Venue en France en 2018 pour des « raisons politiques », l’athlète éthiopienne (1 500 m) Farida Abaroge ne s’étalera pas non plus davantage sur sa « vie d’avant. »
« Je suis là juste pour parler du sport, s’il vous plaît. » Comme les autres membres de l’EOR, c’est donc pour le sport qu’elle est ici et ne dira pas un mot sur ses voyages dans de nombreux pays avant d’arriver en France où elle a demandé l’asile et est depuis devenue une réfugiée.

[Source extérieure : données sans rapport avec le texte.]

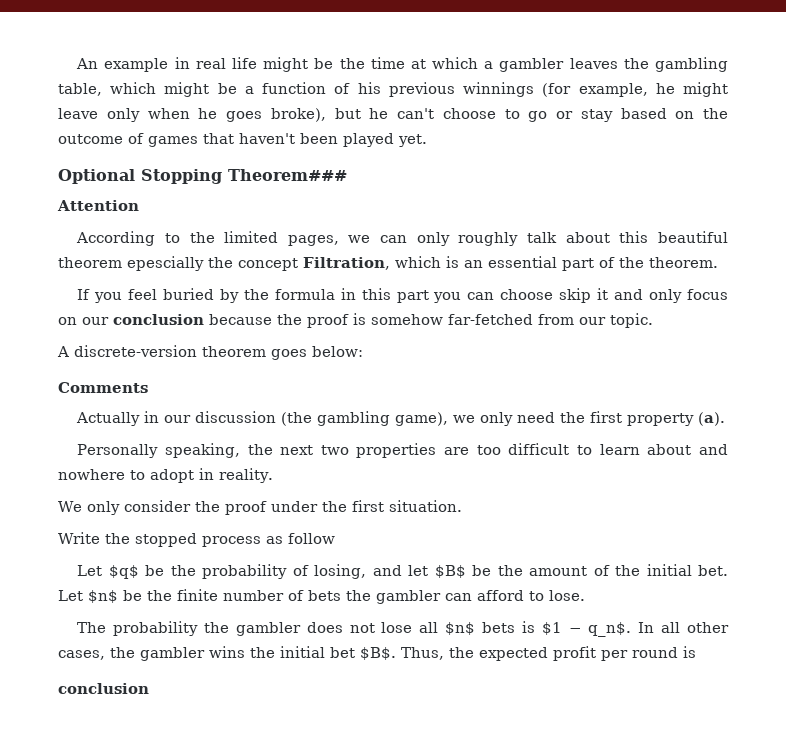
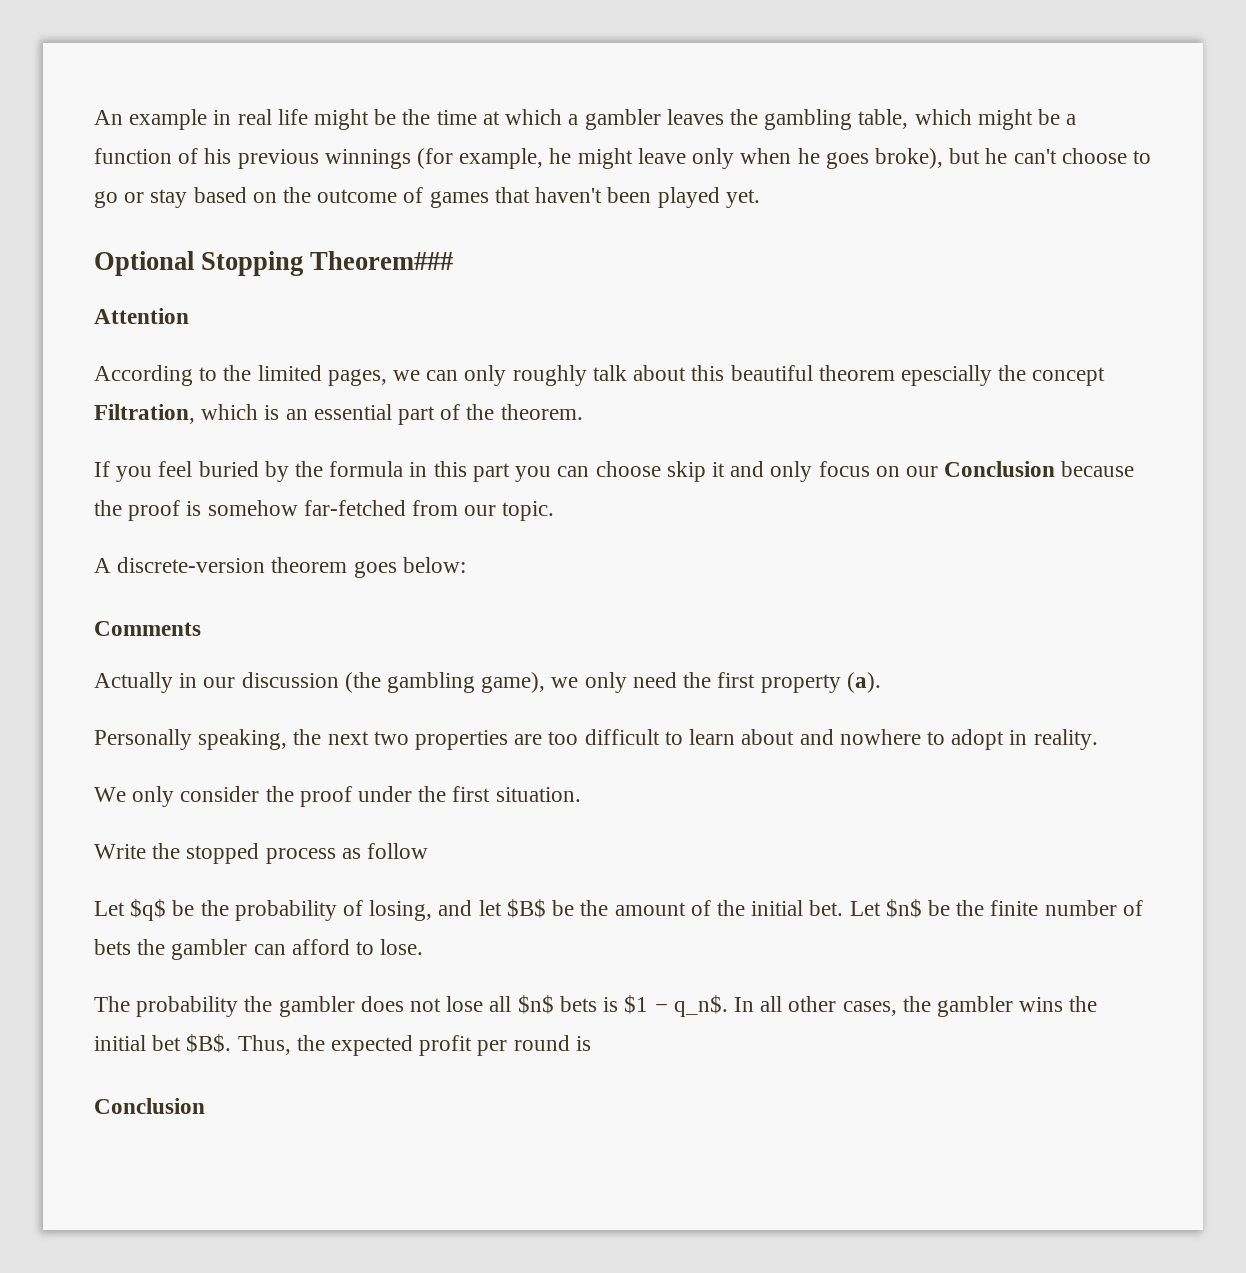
[113,314,204,325] conclusion -> [944,461,1056,477] Conclusion
[58,683,149,694] conclusion -> [94,1098,205,1114] Conclusion

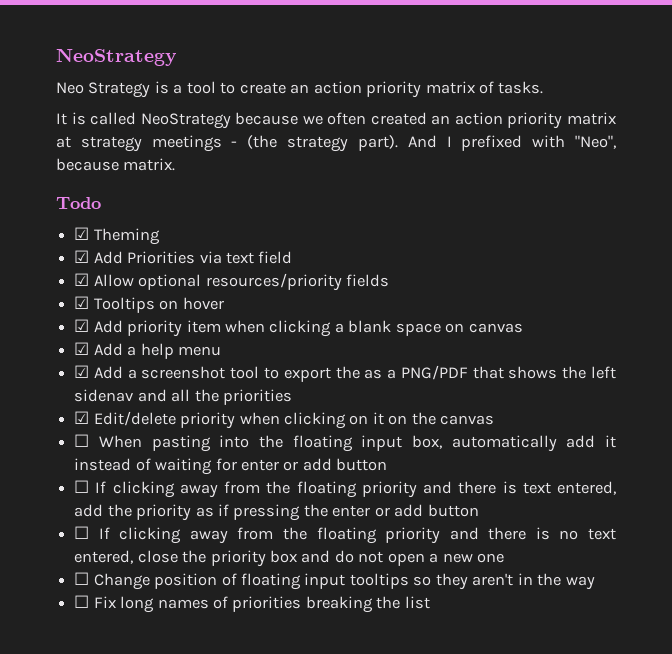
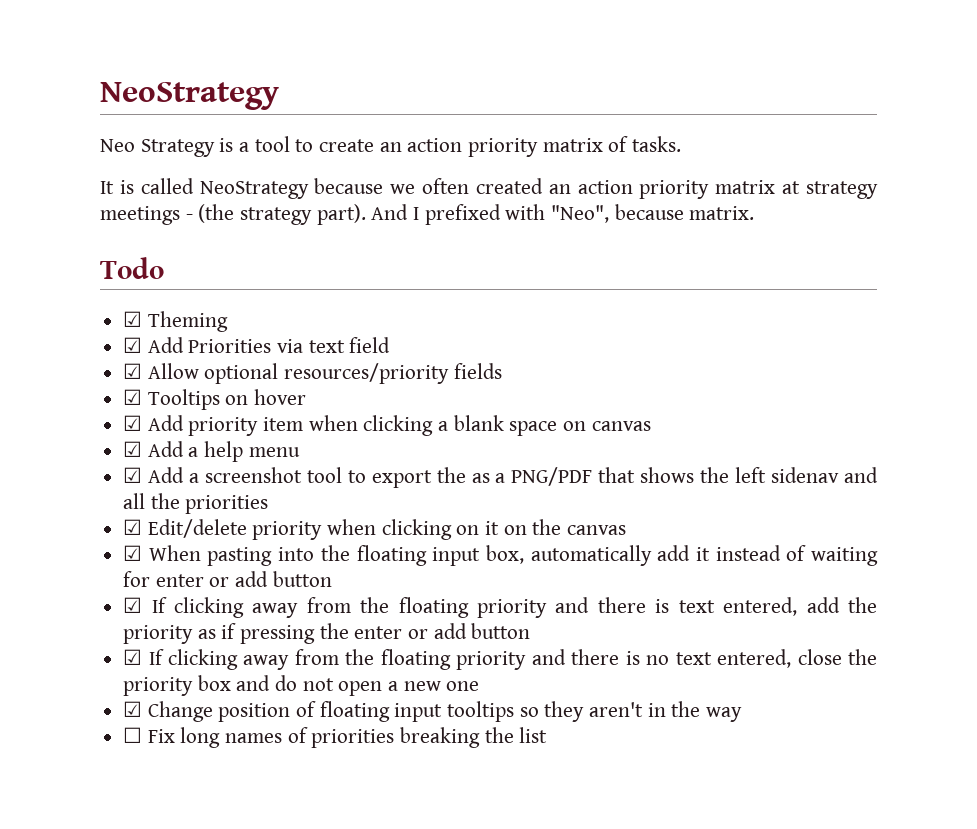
[74,434,90,447] ☐ -> [123,545,143,561] ☑
[74,480,90,493] ☐ -> [123,597,143,613] ☑
[74,526,90,539] ☐ -> [123,649,143,665] ☑
[74,572,90,585] ☐ -> [123,701,143,717] ☑

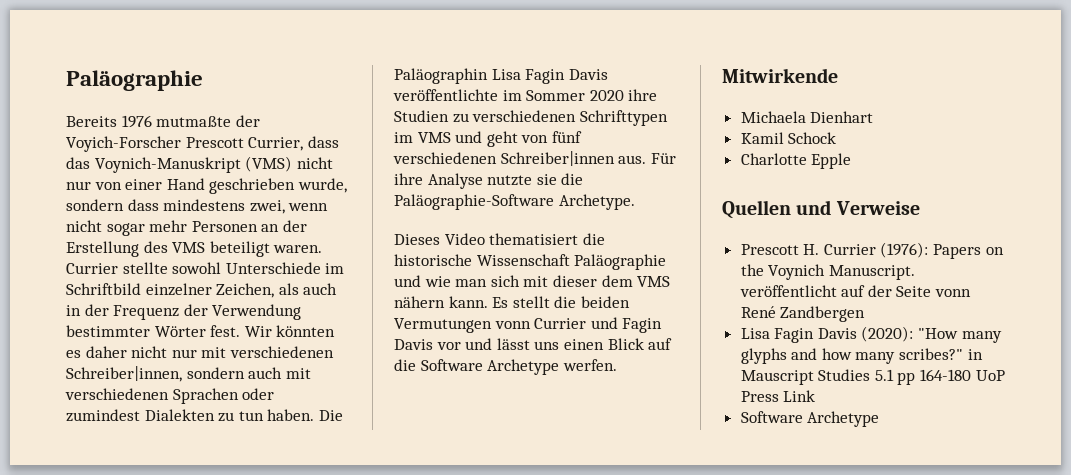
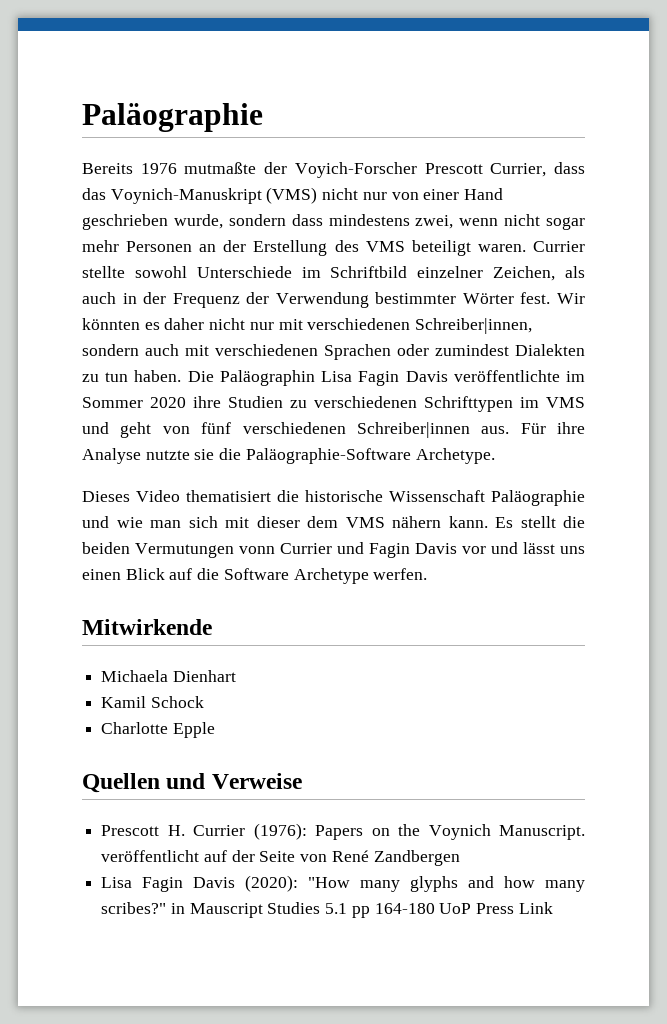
[935,289,972,297] vonn -> [300,854,328,862] von
[740,411,880,427] // Software Archetype -> (553, 908) none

Le seul souvenir de son passé que la jeune femme de 30 ans accepte d’évoquer est donc celui qui a trait à sa passion. « Depuis toute petite en Éthiopie, je fais du sport, j’ai commencé par le karaté, puis le football et la course à pied. »
Avouant qu’elle ressent un certain stress, Farida, tout sourire, explique comme ses compagnons que cette participation aux JO est un rêve réalisé, « et en plus je suis dans la même chambre qu’une autre éthiopienne, c’est super, on partage tout ». Sa compatriote étant Eyeru Gebru, coureuse cycliste qui a représenté son pays lors de grands championnats et qui, lors des championnats continentaux africains, a remporté une médaille d’argent dans la course sur route féminine en 2019 et des médailles d’or dans le contre-la-montre par équipe en 2018 et 2019.
Elle a fui l’Ethiopie en raison de la guerre civile dans le nord du pays en 2021.
Mélange de cultures, de langues, d’histoires, l’équipe olympique des réfugiés, 85 personnes au total, forme une réelle famille qui dégage une énergie folle, un sentiment palpable au simple fait de la côtoyer.
Une délégation soudée et extrêmement fière d’être présente à ces JO 2024. Avant de quitter la Normandie pour le village olympique parisien et que les choses « sérieuses » débutent, la délégation de l’équipe des réfugiés profite d’un dernier bol d’air sur l’immense plage d’Arromanches-les-Bains, à une dizaine de kilomètres de Bayeux.
Entre deux photos souvenir, un match de foot improvisé prend place et tous s’époumonent de rires sous les yeux curieux des estivants qui découvrent l’existence de cette équipe peu ordinaire qui espère pour la première fois de son histoire récolter des médailles à Paris. « Le rêve que j’ai toujours, c’est que cette équipe n’existe plus, qu’il n’y ait plus de réfugiés dans le monde. Que chacun puisse vivre en paix dans son pays », raconte la cheffe de mission Masomah Ali Zada.
Un rêve dont la réalisation n’interviendra sans doute pas avant plusieurs olympiades dont les prochains Jeux olympiques de Los Angeles de 2028.